**PROVIDED RECORDS:**
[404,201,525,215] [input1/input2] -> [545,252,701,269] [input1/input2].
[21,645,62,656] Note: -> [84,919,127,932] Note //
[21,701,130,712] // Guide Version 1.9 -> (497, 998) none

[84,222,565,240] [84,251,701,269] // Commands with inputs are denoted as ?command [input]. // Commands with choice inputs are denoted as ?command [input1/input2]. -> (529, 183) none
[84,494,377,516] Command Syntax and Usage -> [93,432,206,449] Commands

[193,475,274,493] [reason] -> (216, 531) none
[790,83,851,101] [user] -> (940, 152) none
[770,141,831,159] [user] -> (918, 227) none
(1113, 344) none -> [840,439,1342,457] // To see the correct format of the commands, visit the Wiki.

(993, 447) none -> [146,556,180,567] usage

...

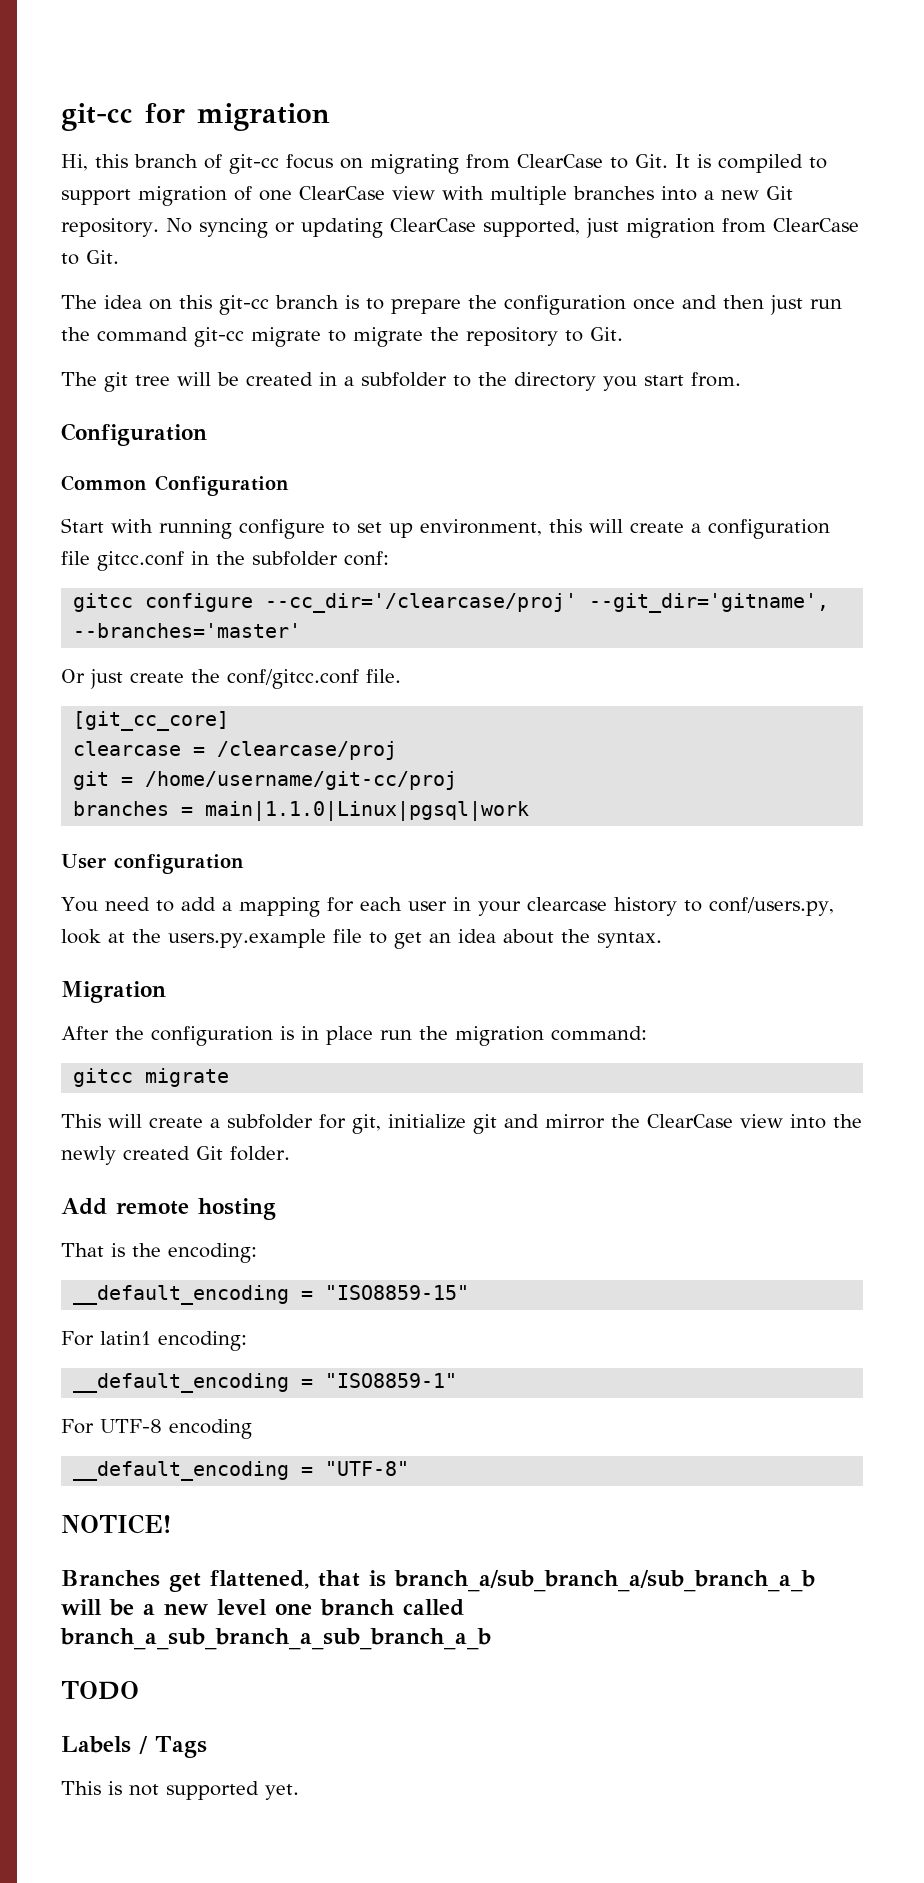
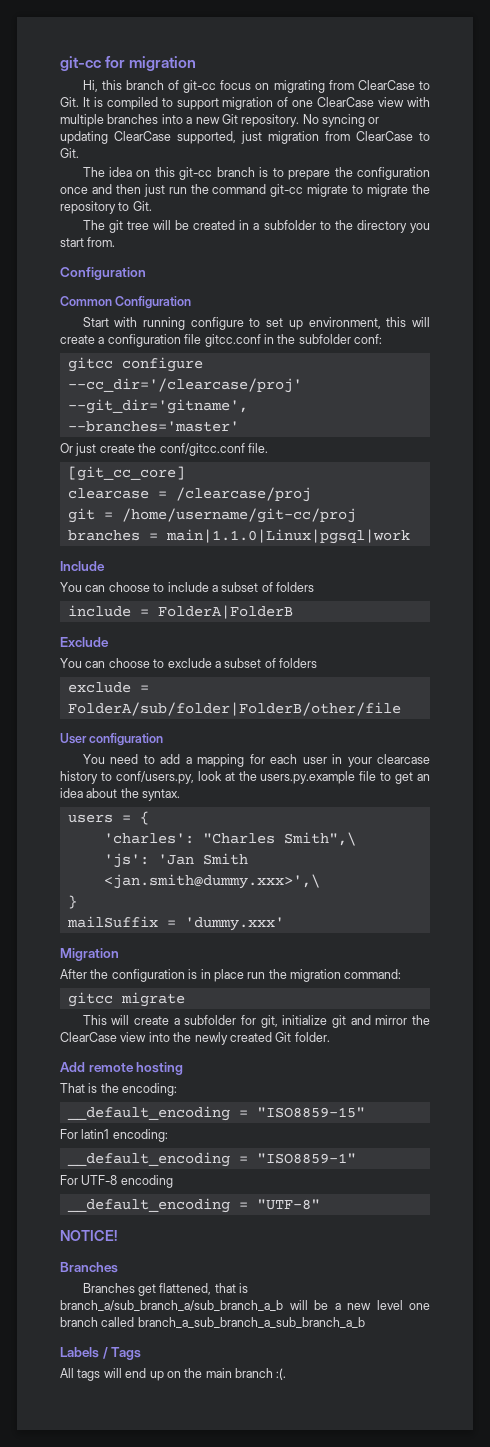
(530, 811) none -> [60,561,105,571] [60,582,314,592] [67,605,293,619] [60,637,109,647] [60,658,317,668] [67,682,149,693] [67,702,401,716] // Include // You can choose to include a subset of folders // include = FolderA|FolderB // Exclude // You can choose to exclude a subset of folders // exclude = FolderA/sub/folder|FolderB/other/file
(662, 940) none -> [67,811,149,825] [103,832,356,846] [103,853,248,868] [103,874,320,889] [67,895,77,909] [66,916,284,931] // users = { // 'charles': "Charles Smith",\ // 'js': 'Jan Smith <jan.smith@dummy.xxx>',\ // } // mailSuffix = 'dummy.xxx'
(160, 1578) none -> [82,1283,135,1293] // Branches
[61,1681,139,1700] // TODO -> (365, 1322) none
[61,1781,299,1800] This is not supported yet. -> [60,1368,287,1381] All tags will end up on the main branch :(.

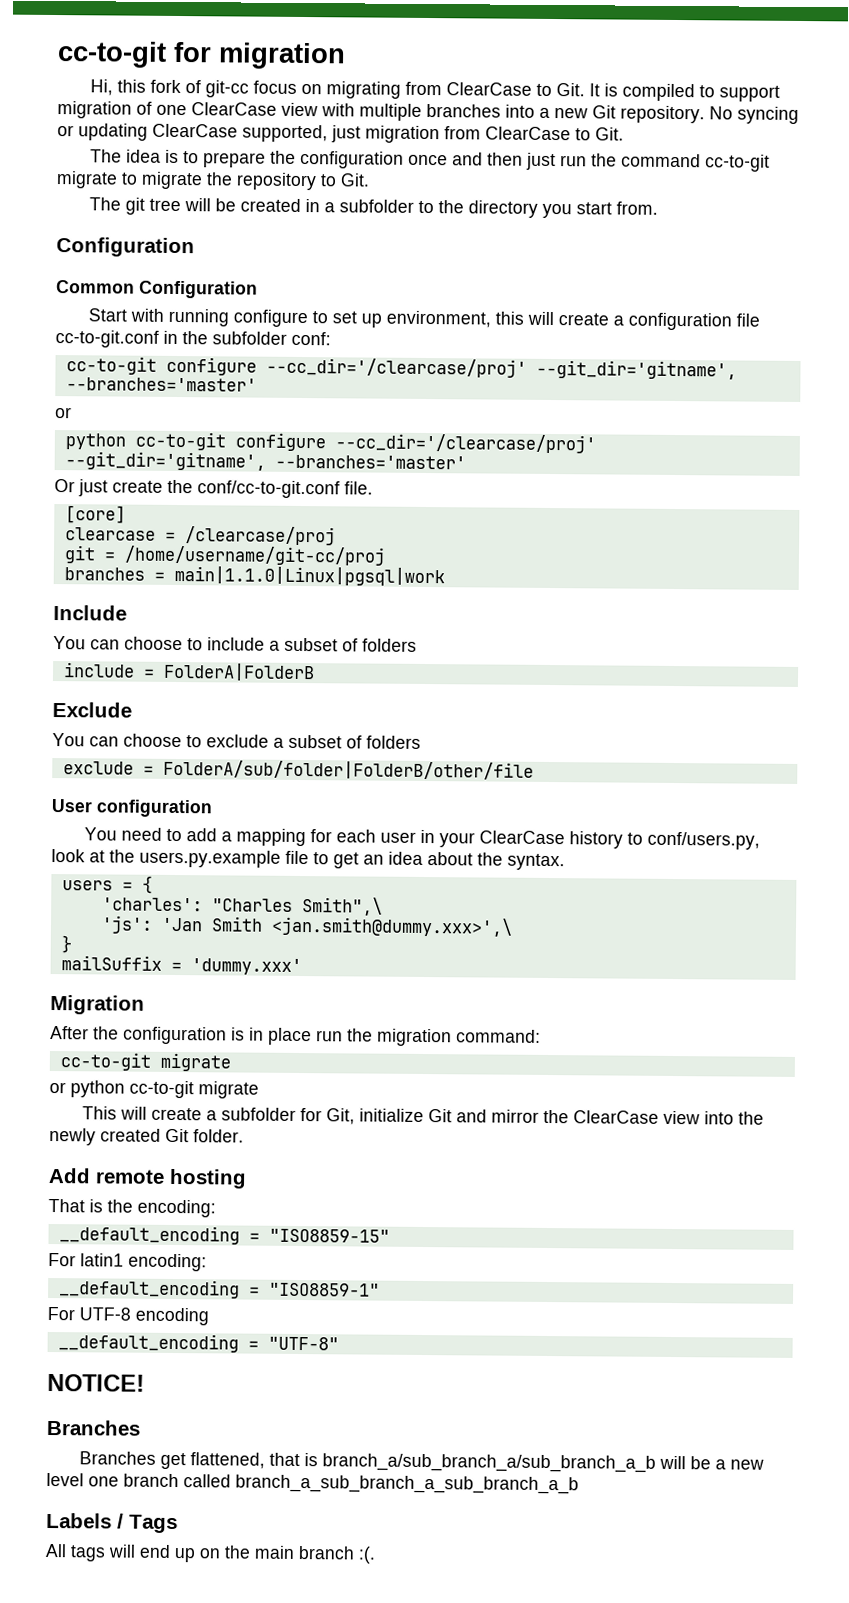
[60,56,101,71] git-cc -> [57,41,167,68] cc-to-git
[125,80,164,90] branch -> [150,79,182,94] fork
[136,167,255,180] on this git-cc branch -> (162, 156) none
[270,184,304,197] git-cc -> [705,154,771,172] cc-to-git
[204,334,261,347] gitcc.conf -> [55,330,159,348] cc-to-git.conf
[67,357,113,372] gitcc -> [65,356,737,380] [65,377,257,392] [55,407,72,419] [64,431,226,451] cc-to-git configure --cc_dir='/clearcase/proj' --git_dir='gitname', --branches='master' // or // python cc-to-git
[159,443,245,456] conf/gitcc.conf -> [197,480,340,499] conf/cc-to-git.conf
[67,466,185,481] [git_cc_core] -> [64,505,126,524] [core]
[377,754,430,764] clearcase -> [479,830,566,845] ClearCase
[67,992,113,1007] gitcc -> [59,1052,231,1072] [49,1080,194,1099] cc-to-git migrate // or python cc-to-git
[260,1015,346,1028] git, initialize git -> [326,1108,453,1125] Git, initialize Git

**DESCRIPTION OF THE TASK:** Using only the entries above, output the line with "[67,357,113,372] gitcc ->", the line with "[260,1015,346,1028] git, initialize", and all lines between them, exactly as they stand.

**SOLUTION FOR THIS TASK:**
[67,357,113,372] gitcc -> [65,356,737,380] [65,377,257,392] [55,407,72,419] [64,431,226,451] cc-to-git configure --cc_dir='/clearcase/proj' --git_dir='gitname', --branches='master' // or // python cc-to-git
[159,443,245,456] conf/gitcc.conf -> [197,480,340,499] conf/cc-to-git.conf
[67,466,185,481] [git_cc_core] -> [64,505,126,524] [core]
[377,754,430,764] clearcase -> [479,830,566,845] ClearCase
[67,992,113,1007] gitcc -> [59,1052,231,1072] [49,1080,194,1099] cc-to-git migrate // or python cc-to-git
[260,1015,346,1028] git, initialize git -> [326,1108,453,1125] Git, initialize Git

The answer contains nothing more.